Smoke over Glacier Lake at Banff National Park (C Loewen @Loewen_Ecology)
Among the consequences of our changing climate is an increase in the intensity and frequency of forest fires. Wildfire is a natural process that is vital for the healthy renewal of temperate mountain forests; however, fires also impact human populations. In addition to the direct risks they pose to human safety and infrastructure, forest fires affect public health by creating smoke. The fine particulate matter found in smoke can worsen some pre-existing health conditions and has been linked to respiratory diseases, such as asthma. Further, the smoke generated by forest fires can remain in the atmosphere for days and often travel long distances by wind.

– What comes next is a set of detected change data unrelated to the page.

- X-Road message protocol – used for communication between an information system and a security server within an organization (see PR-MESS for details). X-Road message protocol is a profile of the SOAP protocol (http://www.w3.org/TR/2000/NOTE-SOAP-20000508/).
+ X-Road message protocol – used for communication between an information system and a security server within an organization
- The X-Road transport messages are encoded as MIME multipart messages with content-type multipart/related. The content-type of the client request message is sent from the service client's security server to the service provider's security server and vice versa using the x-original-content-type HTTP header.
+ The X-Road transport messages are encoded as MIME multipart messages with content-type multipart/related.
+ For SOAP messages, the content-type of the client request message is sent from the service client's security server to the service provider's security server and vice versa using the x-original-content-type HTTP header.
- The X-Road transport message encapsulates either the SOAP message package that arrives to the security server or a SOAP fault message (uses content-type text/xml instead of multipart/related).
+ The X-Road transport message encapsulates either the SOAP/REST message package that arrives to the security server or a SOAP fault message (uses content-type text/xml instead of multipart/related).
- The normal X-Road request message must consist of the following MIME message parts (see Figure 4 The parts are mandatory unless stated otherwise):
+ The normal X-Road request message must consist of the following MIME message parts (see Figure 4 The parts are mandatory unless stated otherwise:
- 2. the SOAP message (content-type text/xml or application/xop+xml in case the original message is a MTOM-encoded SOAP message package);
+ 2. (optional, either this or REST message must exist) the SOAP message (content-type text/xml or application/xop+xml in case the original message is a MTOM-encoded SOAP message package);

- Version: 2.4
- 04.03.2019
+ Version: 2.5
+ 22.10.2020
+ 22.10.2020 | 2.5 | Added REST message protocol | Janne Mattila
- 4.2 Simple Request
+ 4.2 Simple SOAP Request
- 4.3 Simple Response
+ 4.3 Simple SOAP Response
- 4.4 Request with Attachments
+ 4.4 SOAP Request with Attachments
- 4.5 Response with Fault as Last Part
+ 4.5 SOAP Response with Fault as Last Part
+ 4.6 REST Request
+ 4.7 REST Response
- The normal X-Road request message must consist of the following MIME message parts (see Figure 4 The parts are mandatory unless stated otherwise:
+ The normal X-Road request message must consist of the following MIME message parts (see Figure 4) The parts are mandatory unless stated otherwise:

Forest fires are difficult to predict, adding to the challenge of forecasting public smoke exposure. Health authorities currently rely on a variety of information sources to measure and predict smoke exposure, including ground surface air quality measurements, satellite measurements, weather data, and fire details (e.g., fuel type). While different methods each have their own strengths and weaknesses, researchers from the British Columbia Centre for Disease Control, University of British Columbia, and Environment and Climate Change Canada sought to strengthen their ability to predict smoke exposure with a hybrid approach that blended forecasting tools with measured air quality and satellite observations. Researchers used health indicators, collected throughout the southern portion of British Columbia during the summer fire seasons of 2014 and 2015, to compare the performance of different predictive smoke exposure models both individually and in combination. They found that blended model forecasts outperformed the conventional single model forecasts. This study shows how multiple sources of information can be used together to produce better smoke exposure projections and improve public health preparedness.

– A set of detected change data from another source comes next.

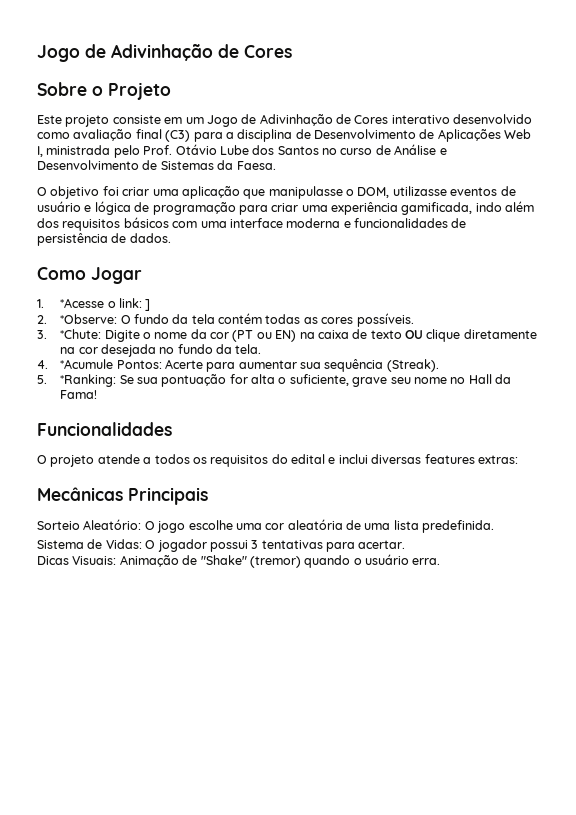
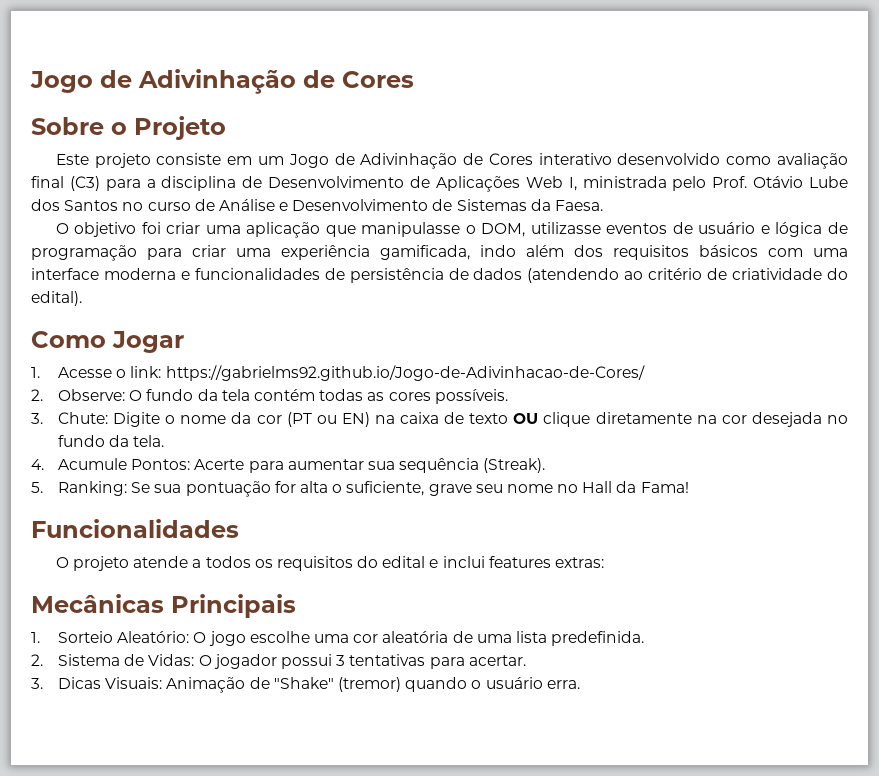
- O objetivo foi criar uma aplicação que manipulasse o DOM, utilizasse eventos de usuário e lógica de programação para criar uma experiência gamificada, indo além dos requisitos básicos com uma interface moderna e funcionalidades de persistência de dados.
+ O objetivo foi criar uma aplicação que manipulasse o DOM, utilizasse eventos de usuário e lógica de programação para criar uma experiência gamificada, indo além dos requisitos básicos com uma interface moderna e funcionalidades de persistência de dados (atendendo ao critério de criatividade do edital).
- 1. *Acesse o link: ]
- 2. *Observe: O fundo da tela contém todas as cores possíveis.
+ 1. Acesse o link: https://gabrielms92.github.io/Jogo-de-Adivinhacao-de-Cores/
+ 2. Observe: O fundo da tela contém todas as cores possíveis.
- 3. *Chute: Digite o nome da cor (PT ou EN) na caixa de texto OU clique diretamente na cor desejada no fundo da tela.
+ 3. Chute: Digite o nome da cor (PT ou EN) na caixa de texto OU clique diretamente na cor desejada no fundo da tela.
- 4. *Acumule Pontos: Acerte para aumentar sua sequência (Streak).
+ 4. Acumule Pontos: Acerte para aumentar sua sequência (Streak).
- 5. *Ranking: Se sua pontuação for alta o suficiente, grave seu nome no Hall da Fama!
+ 5. Ranking: Se sua pontuação for alta o suficiente, grave seu nome no Hall da Fama!
- O projeto atende a todos os requisitos do edital e inclui diversas features extras:
+ O projeto atende a todos os requisitos do edital e inclui features extras:
- Sorteio Aleatório: O jogo escolhe uma cor aleatória de uma lista predefinida.
+ 1. Sorteio Aleatório: O jogo escolhe uma cor aleatória de uma lista predefinida.
- Sistema de Vidas: O jogador possui 3 tentativas para acertar.
+ 2. Sistema de Vidas: O jogador possui 3 tentativas para acertar.
- Dicas Visuais: Animação de "Shake" (tremor) quando o usuário erra.
+ 3. Dicas Visuais: Animação de "Shake" (tremor) quando o usuário erra.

This is a summary article authored by Charlie Loewen. For further information, please see the original published research:
Weiran Yuchi, Jiayun Yao, Kathleen E. McLean, Roland Stull, Radenko Pavlovic, Didier Davignon, Michael D. Moran & Sarah B. Henderson (2016) Blending forest fire smoke forecasts with observed data can improve their utility for public health applications. Atmospheric Environment, 145:308–317 (doi:10.1016/j.atmosenv.2016.09.049).